How Indigo Girl finds herself in Suzanne Kamata’s new novel
2 min readBook Review by Gracy Samjetsabam
Title: Indigo Girl
Author: Suzanne Kamata
Publisher: Gemma Media (2019)
Indigo Girl is a coming-of-age novel by Suzanne Kamata, an award-winning novelist who resides in Japan. A sequel to the young adult novel Gadget Girl, a book that won multiple awards including the APALA (Asia Pacific American Award for Literature) Honor award in 2013-2014, the story centres around the life of the protagonist, Aiko Cassidy.
Aiko is a biracial and a bicultural teenager with cerebral palsy.

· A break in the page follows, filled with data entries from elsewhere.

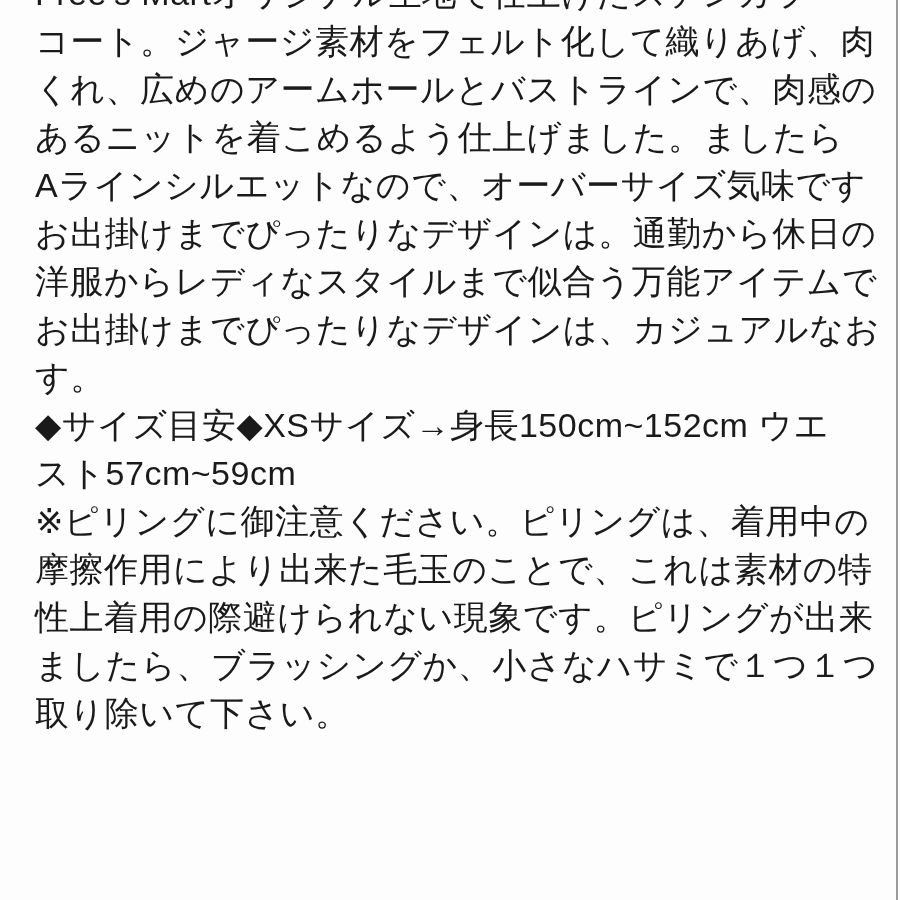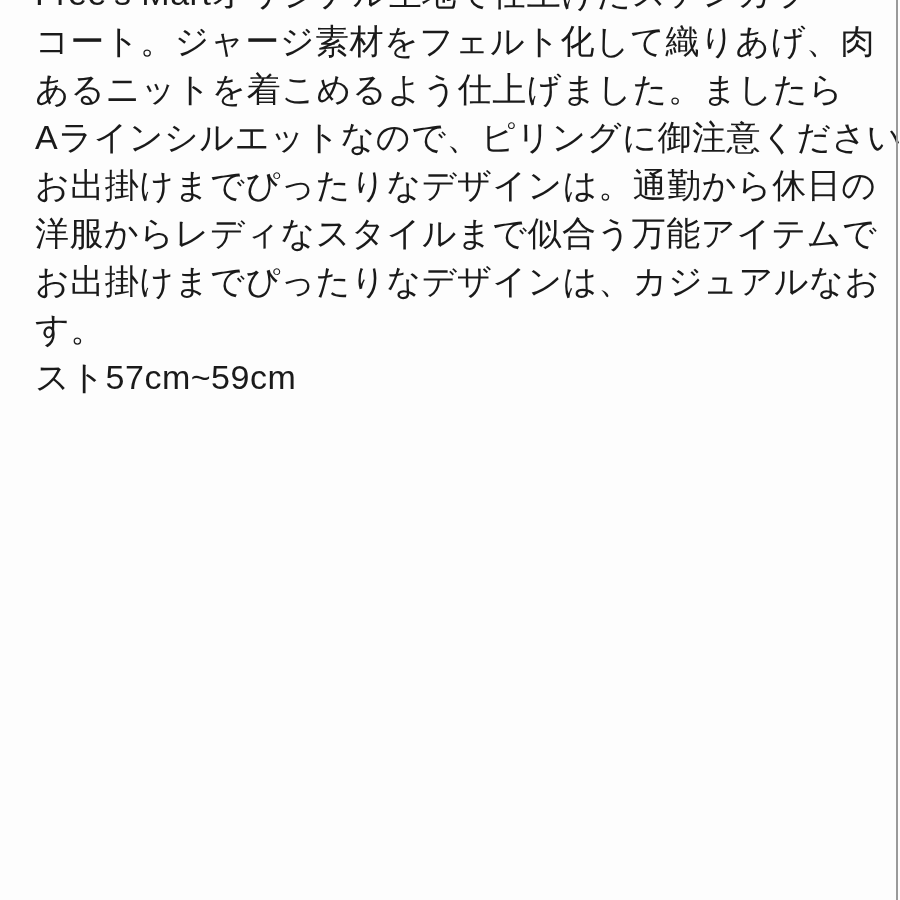--- a/index.html
+++ b/index.html
@@ -54,6 +54,7 @@
     <div class="para">
       <p class="line">Free's Martオリジナル生地で仕上げたステンカラー</p>
       <p class="line">コート。ジャージ素材をフェルト化して織りあげ、肉</p>
+      <p class="line">くれ、広めのアームホールとバストラインで、肉感の</p>
       <p class="line">あるニットを着こめるよう仕上げました。ましたら</p>
       <p class="line">Aラインシルエットなので、ピリングに御注意ください</p>
       <p class="line">お出掛けまでぴったりなデザインは。通勤から休日の</p>

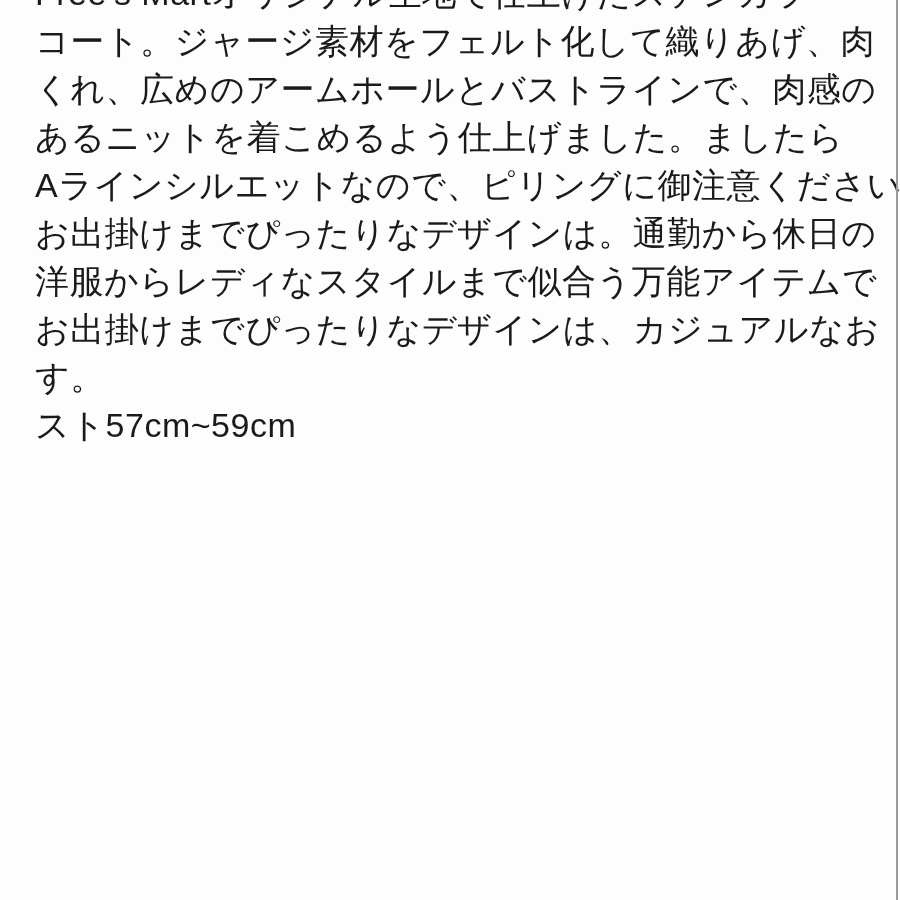--- a/index.html
+++ b/index.html
@@ -56,7 +56,7 @@
       <p class="line">コート。ジャージ素材をフェルト化して織りあげ、肉</p>
       <p class="line">くれ、広めのアームホールとバストラインで、肉感の</p>
       <p class="line">あるニットを着こめるよう仕上げました。ましたら</p>
-      <p class="line">Aラインシルエットなので、ピリングに御注意ください</p>
+      <p class="line">Aラインシルエットなので、オーバーサイズ気味です</p>
       <p class="line">お出掛けまでぴったりなデザインは。通勤から休日の</p>
       <p class="line">洋服からレディなスタイルまで似合う万能アイテムで</p>
       <p class="line">お出掛けまでぴったりなデザインは、カジュアルなお</p>

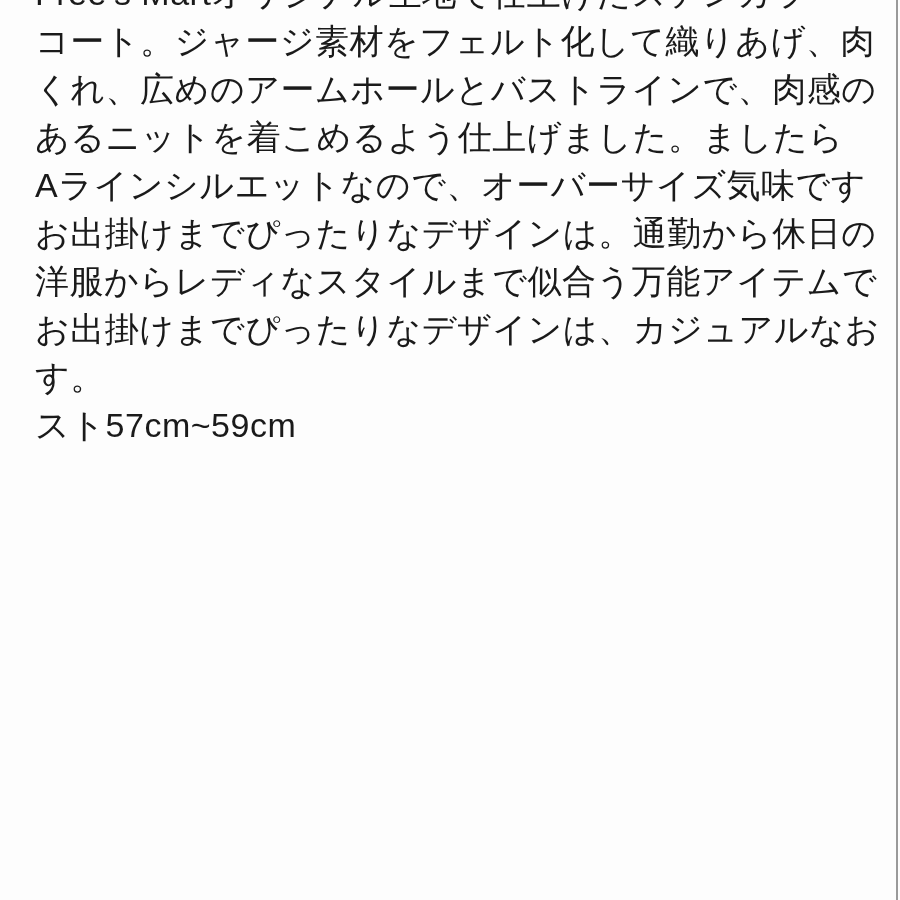--- a/index.html
+++ b/index.html
@@ -65,6 +65,7 @@
 
 
     <div class="para">
+      <p class="line">◆サイズ目安◆XSサイズ→身長150cm~152cm ウエ</p>
       <p class="line">スト57cm~59cm</p>
     </div>
 

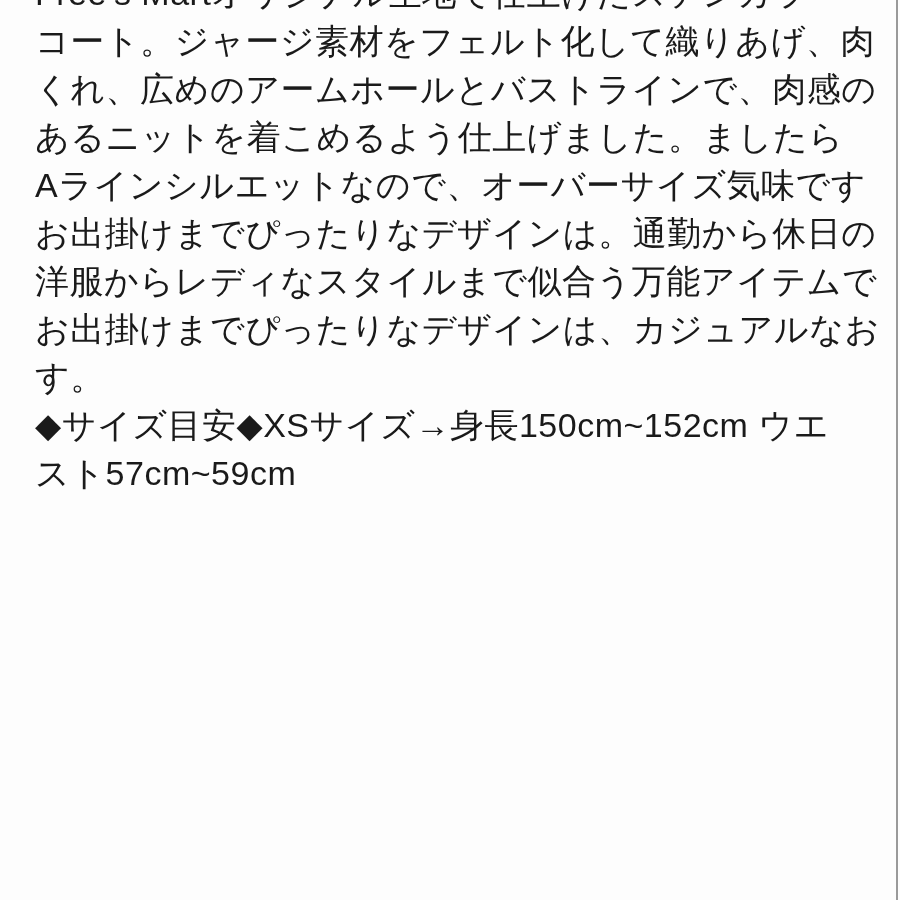--- a/index.html
+++ b/index.html
@@ -69,6 +69,13 @@
       <p class="line">スト57cm~59cm</p>
     </div>
 
+    <div class="para">
+      <p class="line">※ピリングに御注意ください。ピリングは、着用中の</p>
+      <p class="line">摩擦作用により出来た毛玉のことで、これは素材の特</p>
+      <p class="line">性上着用の際避けられない現象です。ピリングが出来</p>
+      <p class="line">ましたら、ブラッシングか、小さなハサミで１つ１つ</p>
+      <p class="line">取り除いて下さい。</p>
+    </div>
 
   </div>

Raised by a single mother, who now has a new family, she questions her idea of belonging and home. She yearns to know more about her biological father and the many questions that shroud her existence.

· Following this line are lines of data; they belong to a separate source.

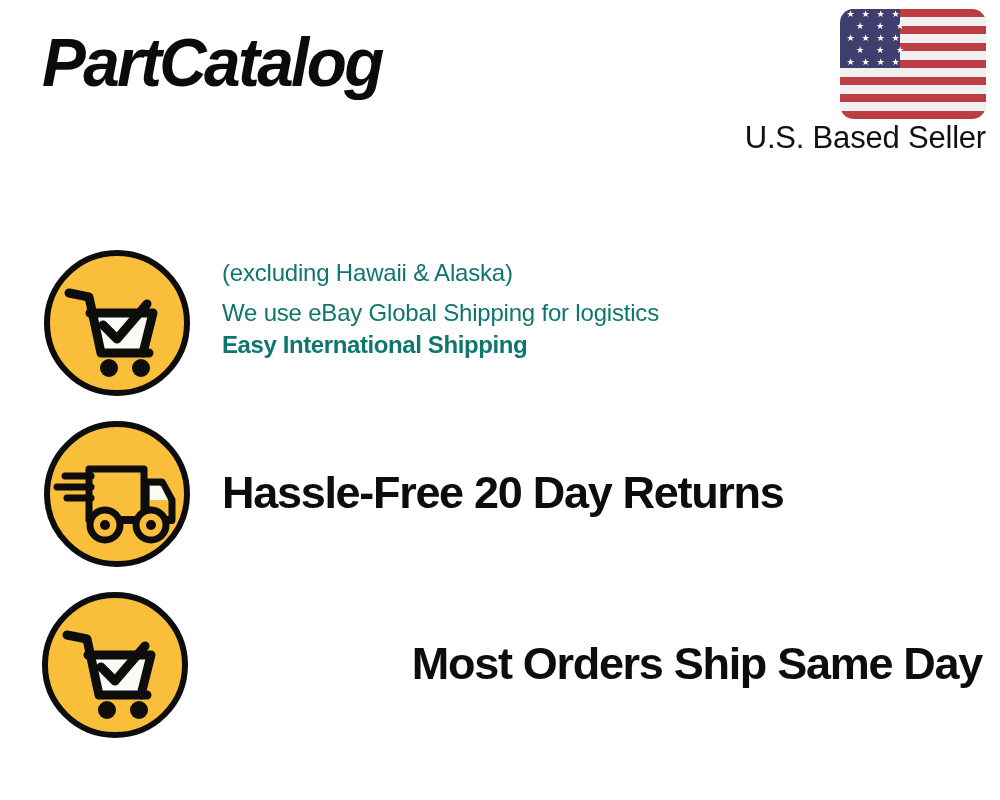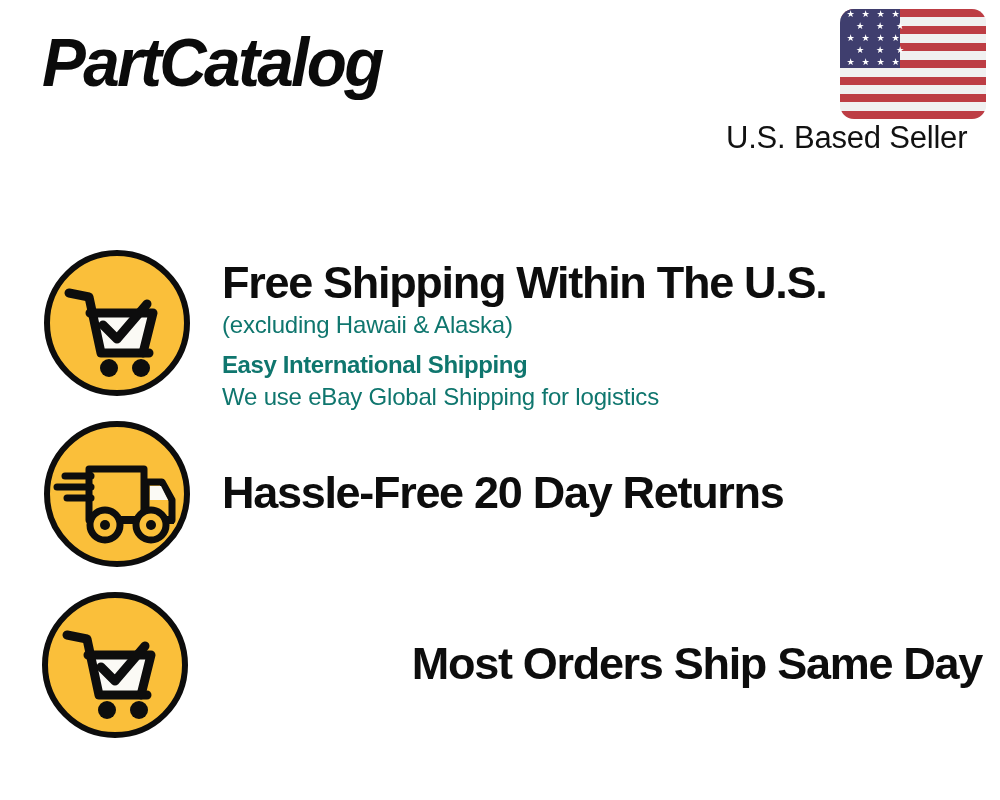--- a/index.html
+++ b/index.html
@@ -111,6 +111,7 @@
     left: 726px;
     top: 119px;
     width: 260px;
+    text-align: right;
     font-family: "Liberation Sans", sans-serif;
     font-weight: 400;
     font-size: 31px;

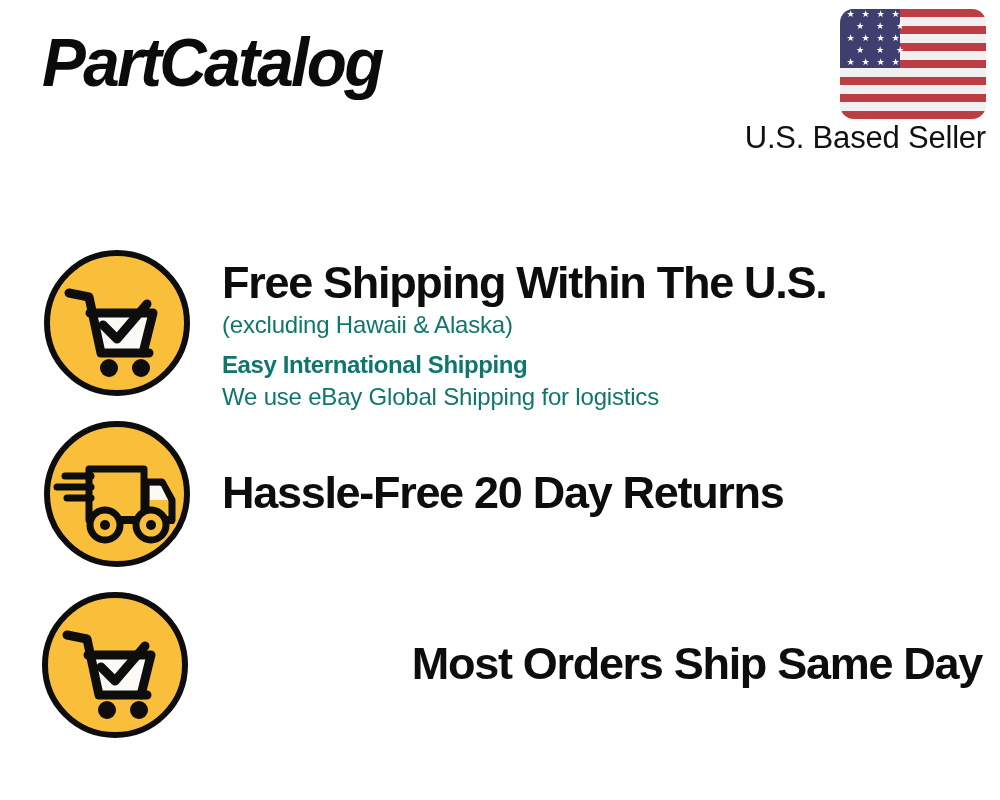--- a/index.html
+++ b/index.html
@@ -247,7 +247,6 @@
       </svg>
     </div>
     <div class="feature-text" style="top:8px;">
-      <div class="feature-title">Free Shipping Within The U.S.</div>
       <div class="feature-sub">(excluding Hawaii &amp; Alaska)</div>
       <div class="spacer-6"></div>
       <div class="feature-sub bold">Easy International Shipping</div>

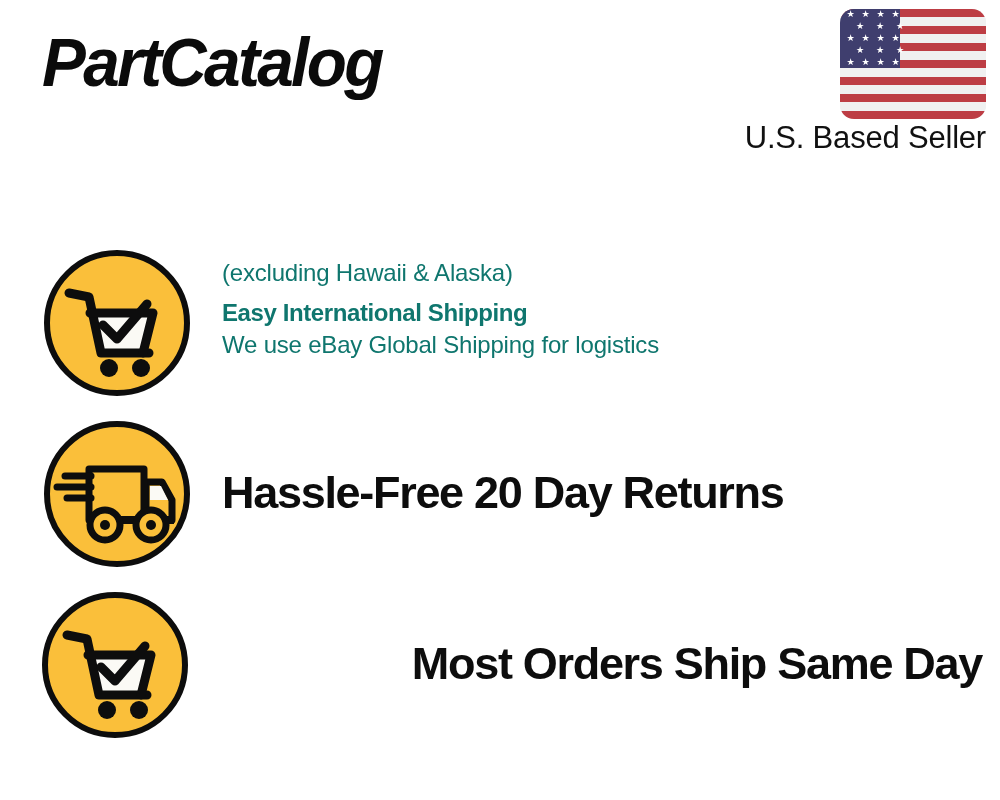--- a/index.html
+++ b/index.html
@@ -249,8 +249,8 @@
     <div class="feature-text" style="top:8px;">
       <div class="feature-sub">(excluding Hawaii &amp; Alaska)</div>
       <div class="spacer-6"></div>
+      <div class="feature-sub">We use eBay Global Shipping for logistics</div>
       <div class="feature-sub bold">Easy International Shipping</div>
-      <div class="feature-sub">We use eBay Global Shipping for logistics</div>
     </div>
   </div>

Aiko is excited about her summer break and looks forward to the solo trip from Michigan (USA) to Tokushima (Japan). It is her first visit to Japan, the place she describes as “where I belong” as she pictures it as “the land of Ghibli and iced matcha lattes, land of indigo and cat cafes and manga and J-pop”. Although she is 15 and has cerebral palsy, she is independent and confident like any other teen and thinks that she is old enough to speak for herself. The trip that was meant to be a summer getaway — to connect to her biological father and to inspire the book she was working on — ends up opening a whole new window to life for Aiko.